Silicon nitride photonic integrated circuit (PIC) technology has come forth as one of the main photonic integration platforms. Silicon nitride PIC technology has many great features such as low waveguide loss, a wide transparency range (400 nm – 4000 nm), and the possibility of low-cost mass manufacturing using CMOS infrastructure. Yet, many applications require on-chip lasers, modulators, and detectors, which are not available in standard silicon nitride PIC technology. This talk will show how a technique called micro-transfer-printing can be used to integrate thin-film devices, made out of various materials, with silicon nitride PICs to realize on-chip lasers, modulators, and detectors.

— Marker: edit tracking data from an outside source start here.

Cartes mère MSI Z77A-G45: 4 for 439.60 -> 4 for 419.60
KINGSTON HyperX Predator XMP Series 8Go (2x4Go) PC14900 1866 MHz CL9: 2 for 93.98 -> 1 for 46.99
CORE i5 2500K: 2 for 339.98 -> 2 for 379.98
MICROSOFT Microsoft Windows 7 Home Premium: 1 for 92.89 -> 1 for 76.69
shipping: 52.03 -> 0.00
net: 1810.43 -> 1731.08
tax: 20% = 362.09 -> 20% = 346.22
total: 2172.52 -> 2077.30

Micro-transfer-printing can be done in a massively parallel fashion on a wafer-scale, thereby offering a path to high-volume, low-cost production.
Speaker's Bio
Artur did his BSc degree in Engineering (Electronics and information technology) from the Vrije Universiteit Brussel in 2012. Afterwards, he entered the European MSc in Photonics program during which he spent a semester at Ghent University, the Vrije Universiteit Brussel, the University of St Andrews and the Swiss Federal Institute of Technology in Lausanne (EPFL). At EPFL, he did his master's thesis with Professor T. J. Kippenberg. In 2014, he joined the Photonics Research group to work on low-temperature processed thin films of second-order nonlinear optical materials for silicon nitride photonic integrated circuits, under supervision of Professor R. Baets and Professor S. Clemmen. For this work he was awarded a PhD degree in 2019. Currently, he is working as a postdoc in the Photonics Research Group on III-V-on-SiN mode-locked lasers.
Artur's work at MIT will focus on visible-spectrum photonics for quantum control, with a particular focus on cold atom control with our CUA collaborators Profs Vuletic, Lukin, and Greiner.